Besides the budget and its reforms, Lapid listed lowering unemployment and the national debt, not locking down for the coronavirus, and becoming the world’s first country to administer COVID-19 booster shots.

He said his government persuaded dozens of countries to boycott the antisemitic Durban conference, “dramatically” improved ties with the US, Europe, Egypt and Jordan, and opened diplomatic installations in Morocco, the United Arab Emirates and Bahrain.

Lapid added the government’s plan for fighting violence in the Arab sector, and its funding for Holocaust survivors and integrating the disabled into the workforce.

“What we did in six months had not been done here in six years,” Lapid said.

The opposition has its own list, which also starts with survival.
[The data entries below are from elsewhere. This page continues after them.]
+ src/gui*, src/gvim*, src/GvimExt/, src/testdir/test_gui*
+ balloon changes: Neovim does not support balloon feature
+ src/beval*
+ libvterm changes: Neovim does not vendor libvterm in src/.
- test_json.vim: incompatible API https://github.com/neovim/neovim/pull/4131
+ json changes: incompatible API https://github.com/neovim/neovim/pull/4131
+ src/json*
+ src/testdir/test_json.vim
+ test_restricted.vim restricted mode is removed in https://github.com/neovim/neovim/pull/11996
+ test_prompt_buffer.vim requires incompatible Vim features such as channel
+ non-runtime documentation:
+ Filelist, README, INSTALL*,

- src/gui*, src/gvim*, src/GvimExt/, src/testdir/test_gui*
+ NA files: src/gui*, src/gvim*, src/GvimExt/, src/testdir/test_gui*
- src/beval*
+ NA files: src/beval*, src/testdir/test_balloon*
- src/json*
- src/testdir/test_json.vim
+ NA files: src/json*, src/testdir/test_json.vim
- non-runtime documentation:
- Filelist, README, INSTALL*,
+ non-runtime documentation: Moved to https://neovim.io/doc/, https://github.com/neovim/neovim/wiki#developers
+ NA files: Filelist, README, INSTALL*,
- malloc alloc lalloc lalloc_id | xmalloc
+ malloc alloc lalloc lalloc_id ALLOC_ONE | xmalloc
There were those who said Netanyahu would quit politics and go make millions once the government was formed or after it proved its staying power by passing the budget.

The more cynical Netanyahu critics circled this Monday as the date he’d quit, because his wife and children had their cars, chauffeurs and bodyguards that the state funded for the past 12 years taken away. But that same night he was burning the midnight oil in the Knesset plenum.

The Likudniks note that their government was criticized for wasting taxpayer funds on the Norwegian Law, which allows ministers to quit the Knesset in favor of the next candidates on their party lists. After the leaders of the current coalition criticized them, they expanded the bill, and enabled 21 ministers and deputy ministers to be replaced so far, at an enormous cost.

After the Likud was panned for making too many political appointments, neither New Hope nor Yesh Atid has done anything different. Former Yesh Atid MKs are ambassadors around the world, and New Hope’s candidates that aren’t in the Knesset received plum posts in the party’s ministries.

Two Likud governments are the largest in Israel’s history. But the current one, with 28 ministers and six deputies, is not far behind.

Bennett built himself up politically by criticizing the previous government’s zigzagging on the coronavirus. But he is just as guilty recently. He did not close down the economy, but he closed down Israel to tourists for Christmas, paralyzing the tourism industry, which is one of Israel’s top sources of income. The tour guides who heard about the compensation package he proposed after they protested against the government’s policies said they did not know whether to laugh or cry.

Gilat Bennett humiliated her husband by going abroad with his kids against his will and his advice to the public. Netanyahu’s character on the Eretz Nehederet satire show mocked him by saying that there is no real change if the prime minister’s wife is still in charge. Bennett’s character responded that when Netanyahu was in power, both his wife and his son overruled him.

On matters related to the Diaspora, there is still no Western Wall agreement or Jewish Agency chairman, which is the coalition’s fault. There is no Knesset Immigration, Absorption and Diaspora Affairs Committee, which is the opposition’s fault.

With six months done in a term of nearly four-and-a-half years, both coalition and opposition officials admit privately that there is plenty of time for them to correct their mistakes.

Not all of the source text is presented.